Dal Vangelo secondo Marco 4,35-41
In quel giorno, verso sera, Gesù disse ai
suoi discepoli: “Passiamo all’altra riva”.
E lasciata la folla, lo presero con sé,
così com’era, nella barca. C’erano anche
altre barche con lui.
Nel frattempo, si sollevò una gran tempesta di vento
e gettava le onde nella barca, tanto che ormai era piena.
Egli se ne stava a poppa, sul cuscino, e dormiva.
Allora lo svegliarono e gli dissero: “Maestro,
non t’importa che moriamo?”. Destatosi,
sgridò il vento e disse al mare: “Taci, calmati!”.
Il vento cessò e vi fu grande bonaccia.
Poi disse loro: “Perché siete così paurosi?
Non avete ancora fede?”.
E furono presi da grande timore e
si dicevano l’un l’altro: “Chi è dunque costui, al
quale anche il vento e il mare obbediscono?”.
L’altra riva è ciò per cui quei discepoli erano fatti: essi appartenevano
*a qualcosa d'altro, non al miracolo dei pani moltiplicati, appartenevano a qualcosa di più profondo, da cui erano sorti anche i pani*
L'altra riva è ciò per cui siamo fatti, è la Presenza cui apparteniamo. Verso dove andare dunque? Verso qualcosa cui apparteniamo. Non apparteniamo a quel che siamo, tant'è vero che da quel che siamo, scaturisce il terrore della morte e l'umiliazione per il male. Il nostro sguardo cerca un Volto nella notte. Il nostro sguardo cerca un Volto in quell'ombra che preme sulla faccia di tutto e di tutti, cerca il destino e la consistenza delle cose, l'altra riva.

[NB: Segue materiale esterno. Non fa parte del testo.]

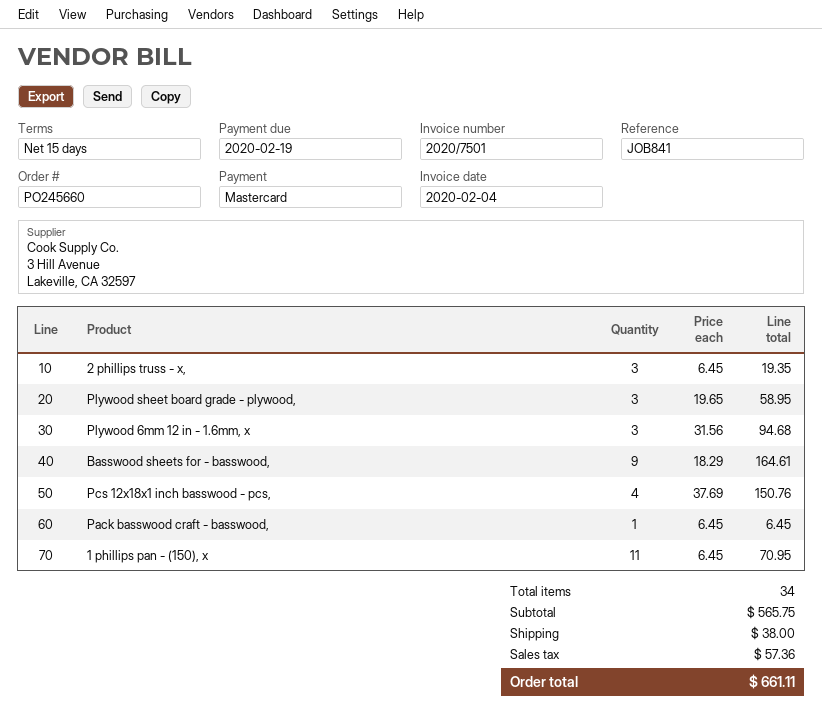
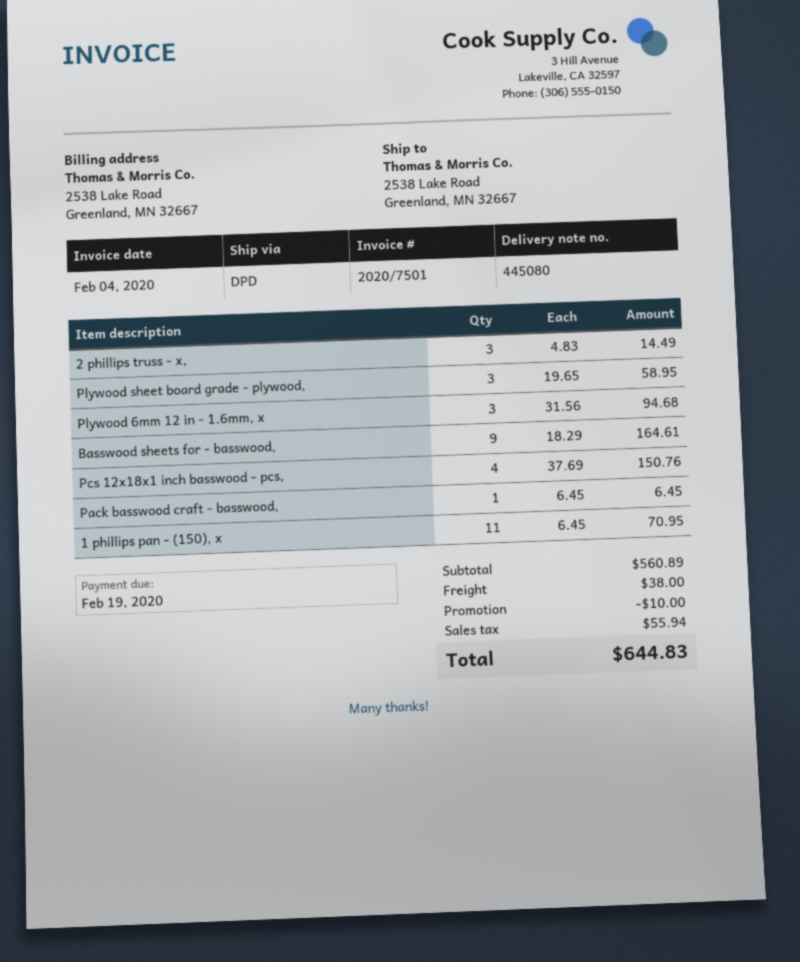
2 phillips truss - x,: 3 x 6.45 = 19.35 -> 3 x 4.83 = 14.49
subtotal: 565.75 -> 560.89
discount: none -> 10.00
tax: 57.36 -> 55.94
total: 661.11 -> 644.83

Per alcuni l'orizzonte degli eventi è una città, un viaggio nel nostro Io interiore, una scoperta della Fede o lo spazio infinito fatto di stelle, o ancora amare qualcuno con tutto il proprio essere per costruire qualcosa di buono e unico.
La cosa più importante, almeno credo, è tuttavia essere consapevoli come appunto diceva San Marco che solo gettando le reti delle nostre vecchie consapevolezze per prendere il largo e fidarsi di qualcosa/qualcuno ciecamente possiamo non solo diventare persone totalmente nuove ma soprattutto capire dove Dio vuole condurci e lavorare affinché la Sua e la nostra visione possano collimare.
Cosa cerco? Il senso del tutto, perché quand’anche la vita fosse bella, ricca di denaro e affetti, entusiasmante, colma di cultura ed esperienze... arriverà sempre il momento in cui il “senso” sfuggirà dalle mani come sabbia fra le dita e allora è in quel frangente che si comprenderà quanto avrò trovato e colto il senso del tutto.